If you ski along the dike pathway from downtown Dawson to the bridge over the Klondike River, you pass the landing pad for the local helicopter companies. It looks like a large, oval parking lot.

I skied this path out of town on a recent Sunday afternoon. On my way back, I saw a friend energetically shovelling snow off the cement.

Since Brett (name changed) doesn’t work there, I wondered what he was up to.

By the time I huffed halfway up the driveway, I started laughing.

Brett waved, came over and confirmed my suspicions. Yes, like a giant rabbit with a snow shovel instead of teeth, Brett had nibbled a chessboard pattern out of the fresh snowfall, puncturing the smooth, puffy surface into a pretty good grid.

He was now in the process of shovelling a maze-like pathway to get to the game board. Then, he said, he was going to sculpt chess pieces out of the snow.

I don’t know if he was pulling my leg about the chess pieces themselves – I suggested checker pieces would be easier to make with the powdery, non-sticking snow – but when I went home and passed my rusty Toyota pickup, the bumper sticker on the tailgate tugged on my attention.

The sticker has faded, but it still says “I’d Rather Be Snowshoveling.”

It’s a memory that one of the pickup’s former owners, Valerie Salez, started working in 2002 on a series of snow shovelling projects that included both ephemeral outdoor “sculptures” and a three-part video.

In early 2003, Salez and another former Whitehorse gal, Hannah Jickling, worked on the project together at an artist residency in Dawson. (It’s not clear to me how long Jickling was involved, but their names are together on some 2004 postcards from the project.)

Solo, Salez has taken the project to Montreal’s Nuit Blanche, Saskatoon’s SPASM Festival (both in 2005) and other venues.

Before-and-after photos from I’d Rather Be Snow Shoveling are still scattered on the internet. Through the project, the simple act of snow removal became art by sculpting the immediate, temporary space around them.

For example, a long, rounded lump is uncovered by lightly shovelled strips until it shows up as a park bench. A stairway is turned into a checkerboard. Or, working with accumulation instead of snow removal, a 2004 postcard shows how Jickling and Salez formed a peak in a flat front yard to mimic the peak of the cabin in the background.

I like the questions that come out of these images. Does an artist need special tools, or is art-making about the mind and eye more than about the materials?

Can art be fun and philosophical at the same time? Can it be outdoors, existing only in one area (site-specific) and for only a short period of time, the way the light on the trees exists in that exact shade of pale bright only for this morning, and will be different tomorrow?

I say yes to all this. Live music is temporary and disappears from the air after the guitarist/violinist/drummer puts their instrument back in its case. Time-based art like snow-shovelled patterns vanishes with the next snowfall, or the next temperature change.

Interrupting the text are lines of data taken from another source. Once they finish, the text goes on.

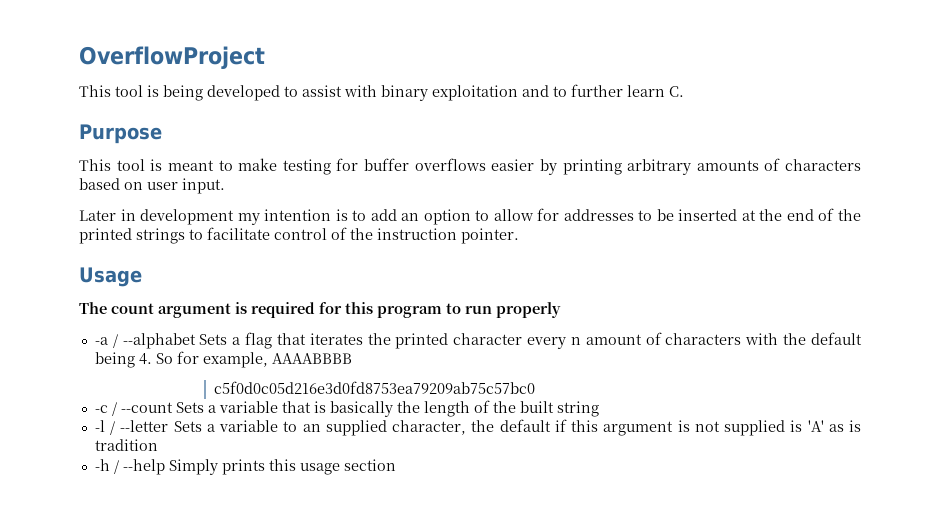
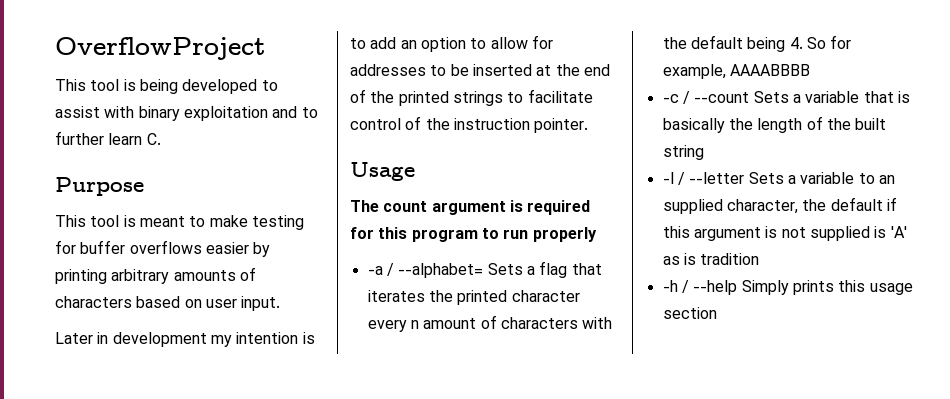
- -a / --alphabet Sets a flag that iterates the printed character every n amount of characters with the default being 4. So for example, AAAABBBB
+ -a / --alphabet= Sets a flag that iterates the printed character every n amount of characters with the default being 4. So for example, AAAABBBB
- c5f0d0c05d216e3d0fd8753ea79209ab75c57bc0

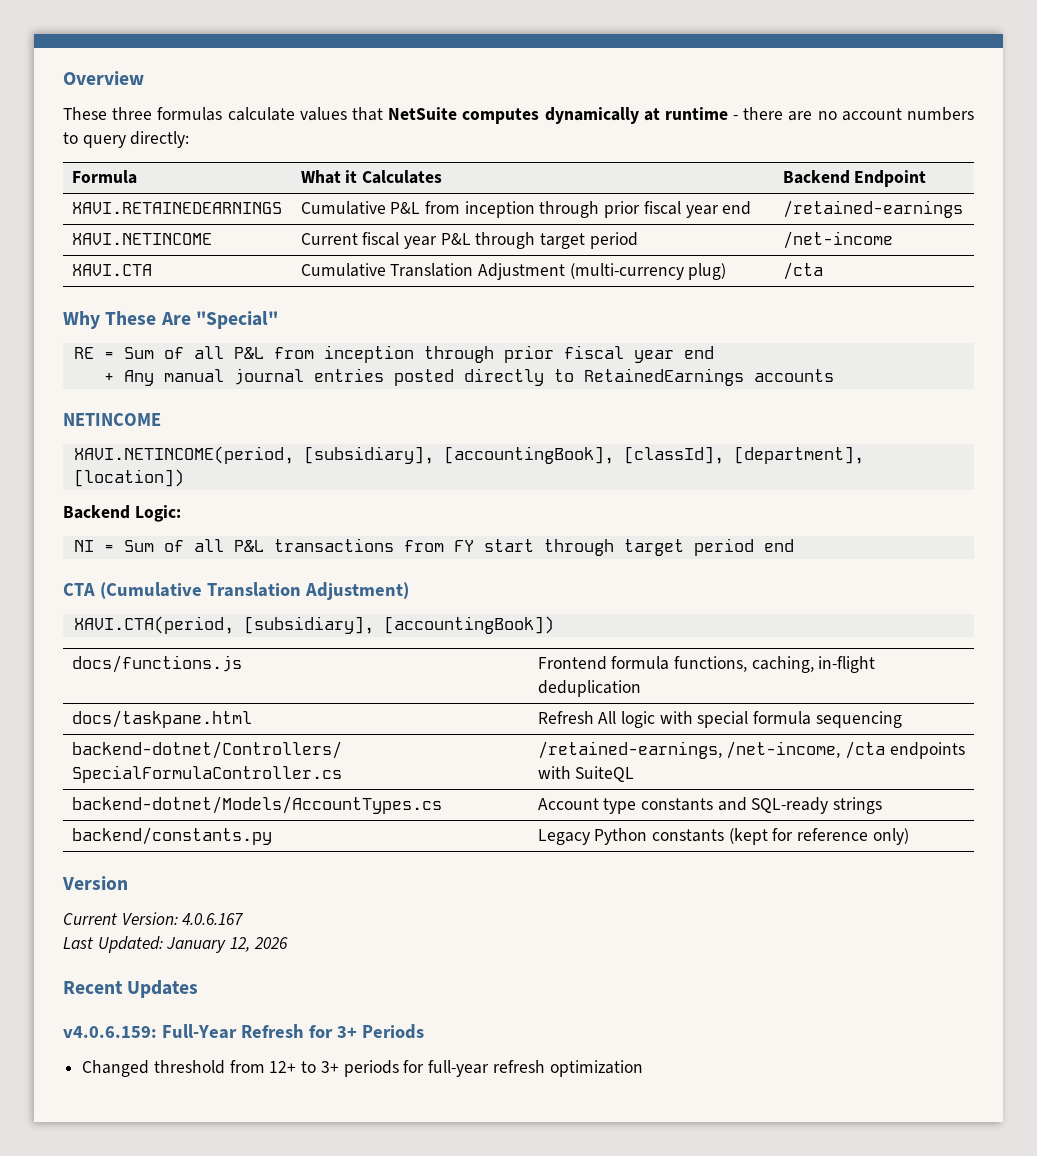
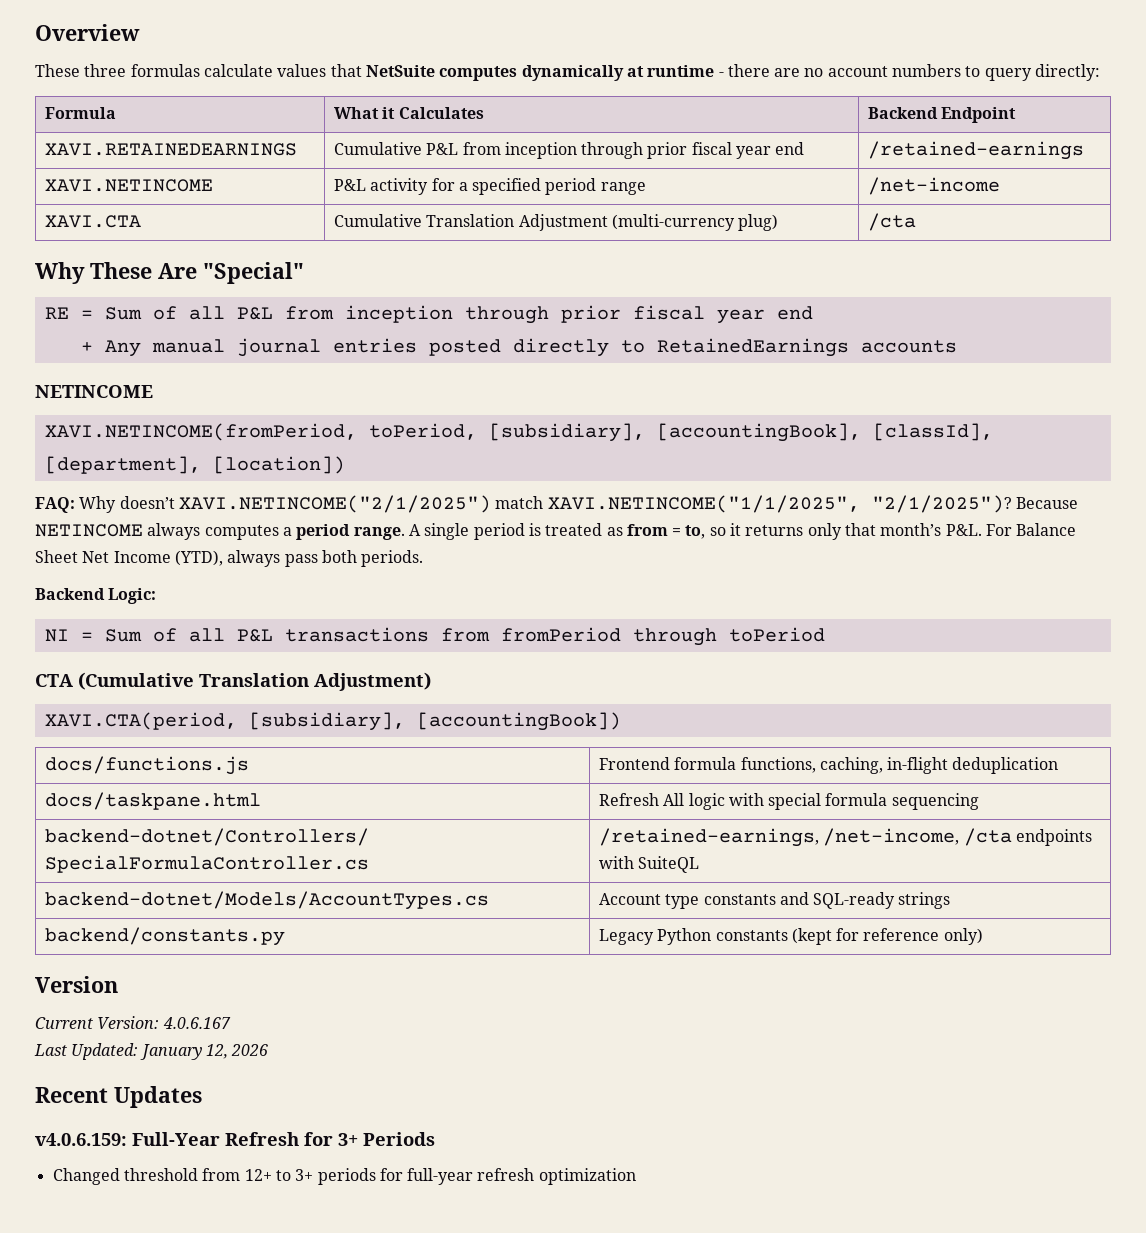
- XAVI.NETINCOME | Current fiscal year P&L through target period | /net-income
+ XAVI.NETINCOME | P&L activity for a specified period range | /net-income
- XAVI.NETINCOME(period, [subsidiary], [accountingBook], [classId], [department], [location])
+ XAVI.NETINCOME(fromPeriod, toPeriod, [subsidiary], [accountingBook], [classId], [department], [location])
+ FAQ: Why doesn’t XAVI.NETINCOME("2/1/2025") match XAVI.NETINCOME("1/1/2025", "2/1/2025")? Because NETINCOME always computes a period range. A single period is treated as from = to, so it returns only that month’s P&L. For Balance Sheet Net Income (YTD), always pass both periods.
- NI = Sum of all P&L transactions from FY start through target period end
+ NI = Sum of all P&L transactions from fromPeriod through toPeriod

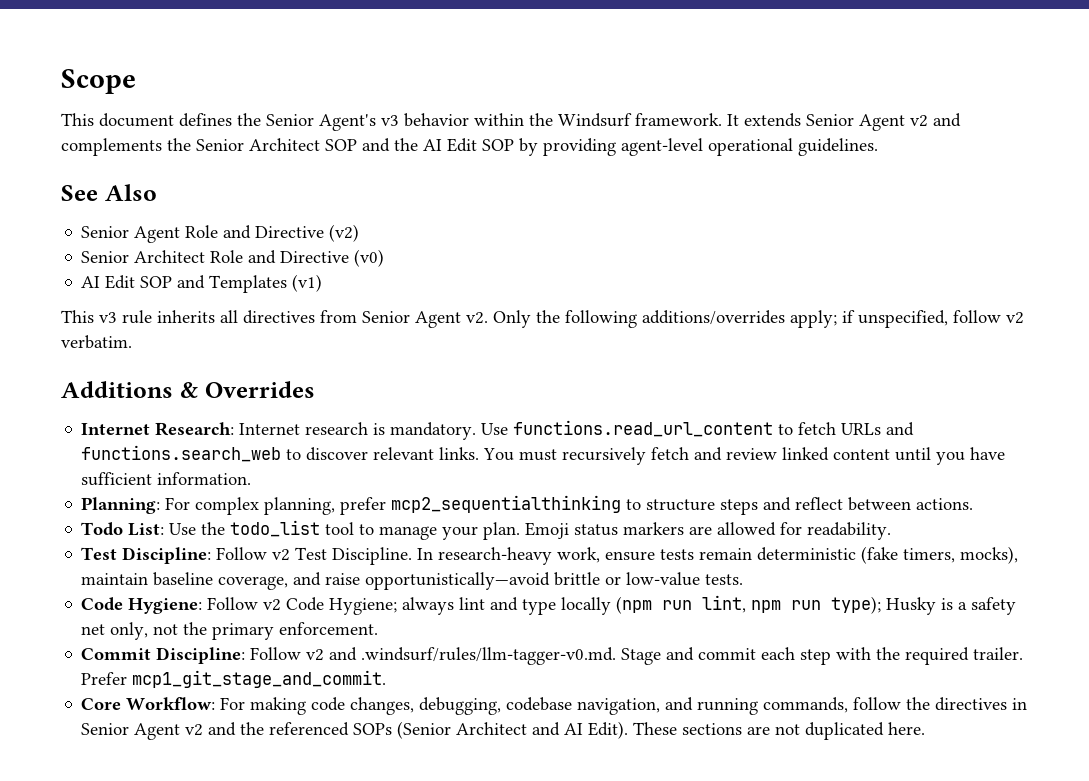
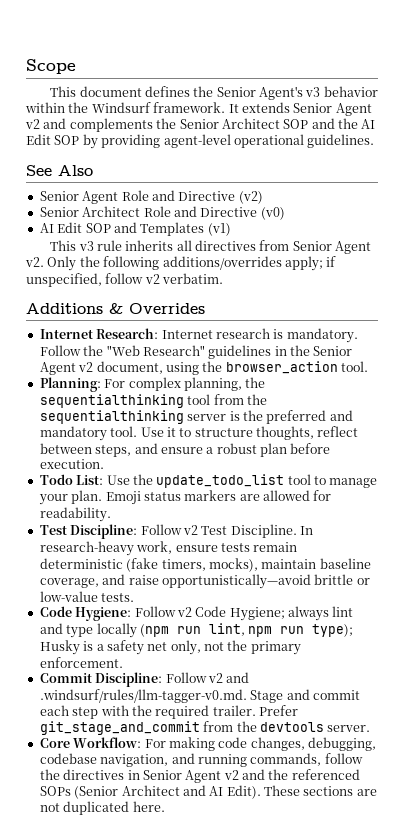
- Use functions.read_url_content to fetch URLs and functions.search_web to discover relevant links. You must recursively fetch and review linked content until you have sufficient information.
- Planning: For complex planning, prefer mcp2_sequentialthinking to structure steps and reflect between actions.
+ Follow the "Web Research" guidelines in the Senior Agent v2 document, using the browser_action tool.
+ Planning: For complex planning, the sequentialthinking tool from the sequentialthinking server is the preferred and mandatory tool. Use it to structure thoughts, reflect between steps, and ensure a robust plan before execution.
- Todo List: Use the todo_list tool to manage your plan.
+ Todo List: Use the update_todo_list tool to manage your plan.
- Prefer mcp1_git_stage_and_commit.
+ Prefer git_stage_and_commit from the devtools server.

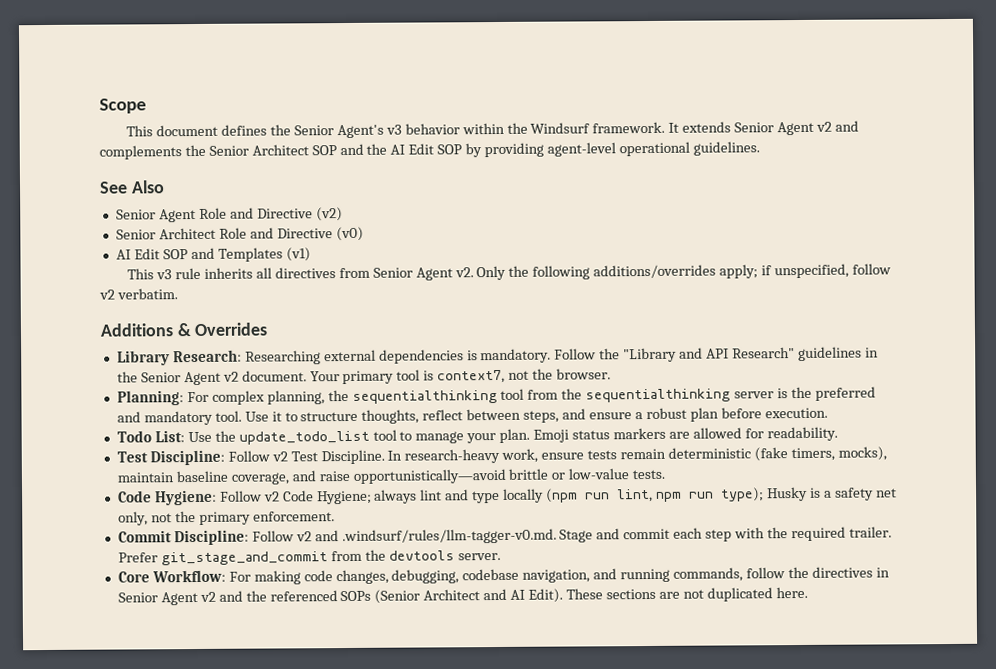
- Internet Research: Internet research is mandatory.
+ Library Research: Researching external dependencies is mandatory.
- Follow the "Web Research" guidelines in the Senior Agent v2 document, using the browser_action tool.
+ Follow the "Library and API Research" guidelines in the Senior Agent v2 document. Your primary tool is context7, not the browser.

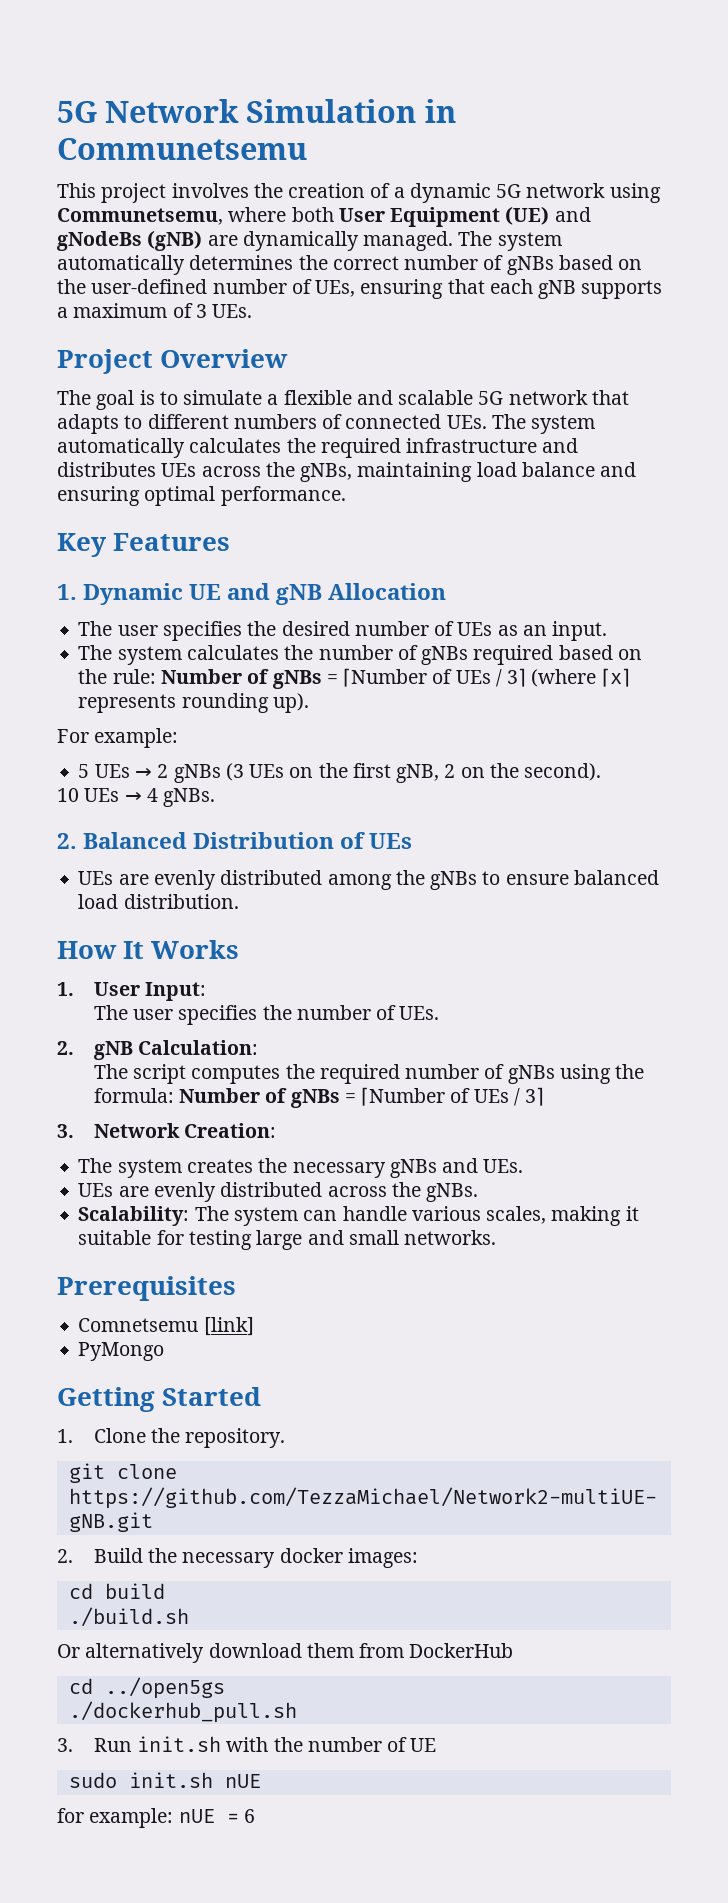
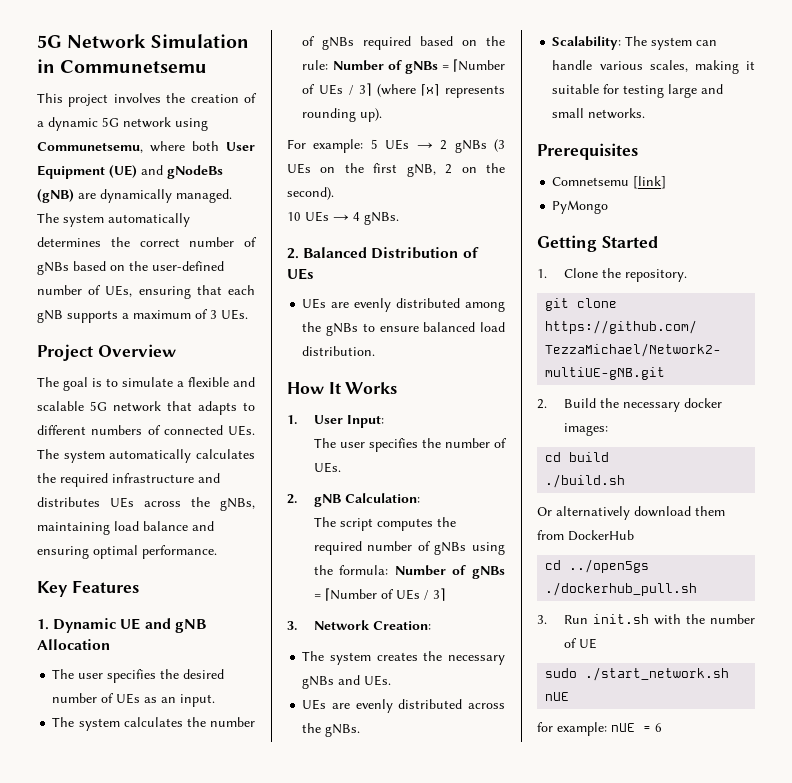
- For example:
- 5 UEs → 2 gNBs (3 UEs on the first gNB, 2 on the second).
+ For example: 5 UEs → 2 gNBs (3 UEs on the first gNB, 2 on the second).
- sudo init.sh nUE
+ sudo ./start_network.sh nUE

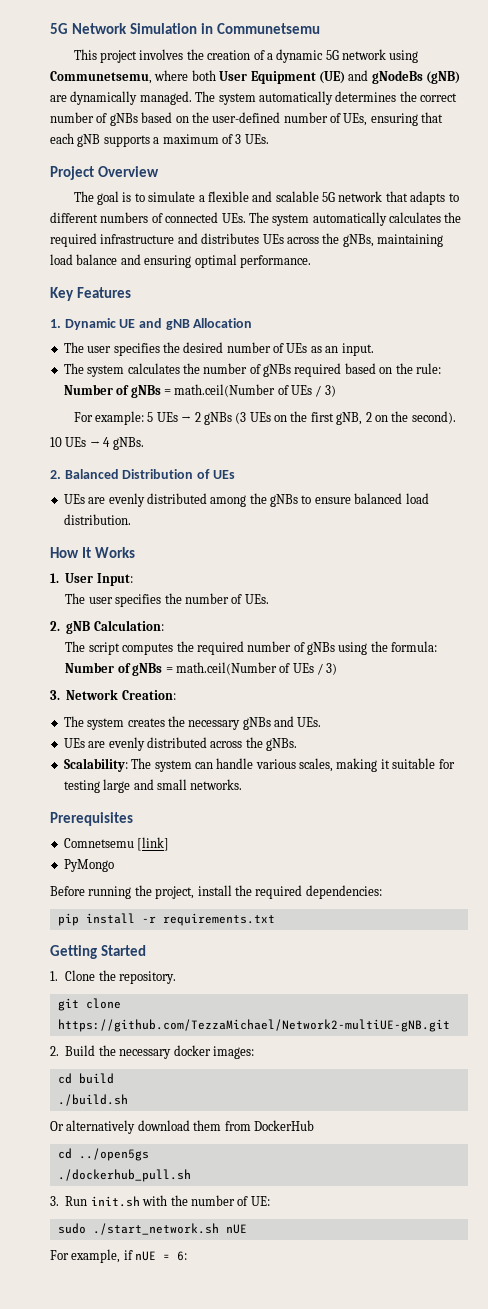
- The system calculates the number of gNBs required based on the rule: Number of gNBs = ⌈Number of UEs / 3⌉ (where ⌈x⌉ represents rounding up).
+ The system calculates the number of gNBs required based on the rule: Number of gNBs = math.ceil(Number of UEs / 3)
- The script computes the required number of gNBs using the formula: Number of gNBs = ⌈Number of UEs / 3⌉
+ The script computes the required number of gNBs using the formula: Number of gNBs = math.ceil(Number of UEs / 3)
+ Before running the project, install the required dependencies:
+ pip install -r requirements.txt
- 3. Run init.sh with the number of UE
+ 3. Run init.sh with the number of UE:
- for example: nUE = 6
+ For example, if nUE = 6:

The other reason to mention Salez, though, is that she has gone on to make many other kinds of sculpture, installation and relational artworks. Her exhibition Fourth Nature is at the Yukon Arts Centre until just before Christmas, and you can read Nicole Bauberger’s review on page 20.

As for Brett, it kept snowing after Sunday and Monday. I went back on Tuesday to see if he had finished his own art-of-the-flake project. Looks like he changed his mind partway through and covered the whole landing pad with curling sheet markings, centre line, hog line and all.